A "Faux-Shock" Method for Hybrid Simulations of Astrophysical Shocks

TL;DR

This paper introduces a computationally efficient hybrid simulation method using a faux-shock boundary condition to accurately model astrophysical shocks and their precursors over long timescales.

Contribution

The authors present a novel faux-shock boundary condition for hybrid simulations that reduces computational costs while accurately reproducing shock physics.

Findings

Reproduces fluid quantities and phase spaces of traditional shock simulations

Enables long-term simulations with higher particle resolution

Reduces computational cost compared to 3D simulations

Abstract

We demonstrate a novel setup for hybrid particle-in-cell simulations designed to isolate the physics of the shock precursor over long time periods for significantly lower computational cost than previous methods.

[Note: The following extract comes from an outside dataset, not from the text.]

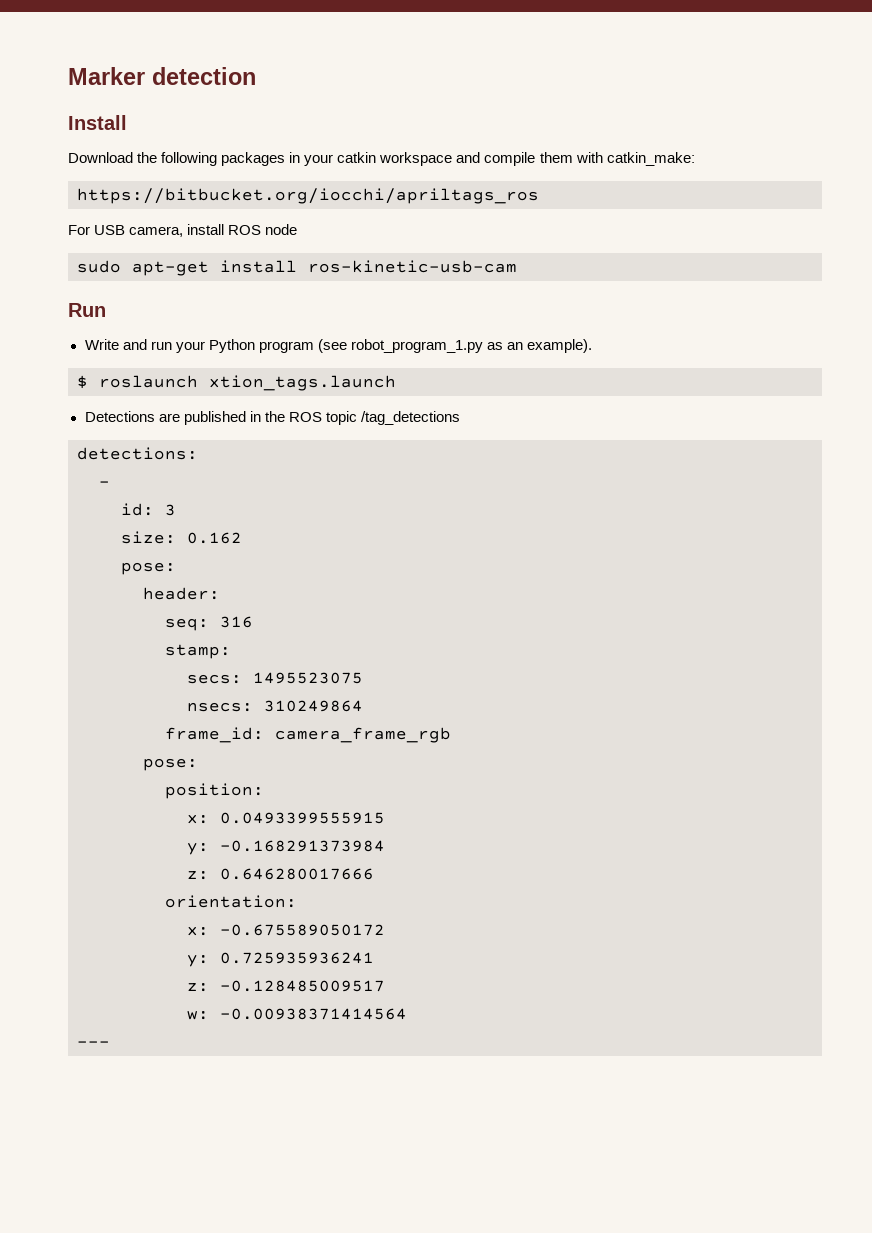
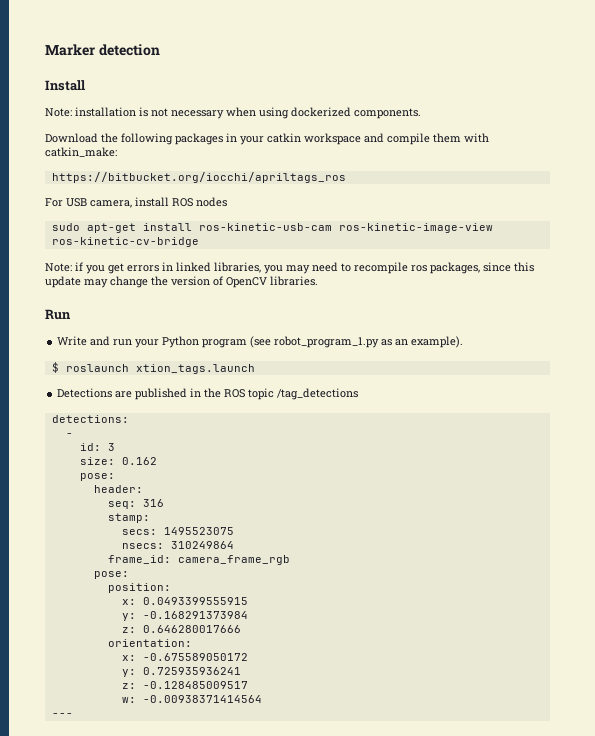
(127, 122) none -> [45,107,421,119] // Note: installation is not necessary when using dockerized components.
[265,224,298,235] node -> [196,197,227,207] nodes
(517, 266) none -> [338,223,493,233] [51,237,199,247] [45,262,534,274] [45,276,318,288] ros-kinetic-image-view ros-kinetic-cv-bridge // Note: if you get errors in linked libraries, you may need to recompile ros packages, since this update may change the version of OpenCV libraries.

This is achieved using a "faux-shock" or shock-like boundary condition on one edge of our simulation domain such that particles that interact with the boundary either pass through it or are reflected off of it with a change in momentum that mimics scattering in the downstream. We show that our faux-shock setup reproduces the same fluid quantities and phase spaces as traditional shock simulations, including those which could otherwise only be done in 3D, with higher particle resolution and for reduced computational cost. While the method involves an assumed boundary condition, it nonetheless captures the essential physics of interest, establishing it as a reliable and efficient tool for future self-consistent studies of instabilities driven by cosmic rays in a shock upstream medium.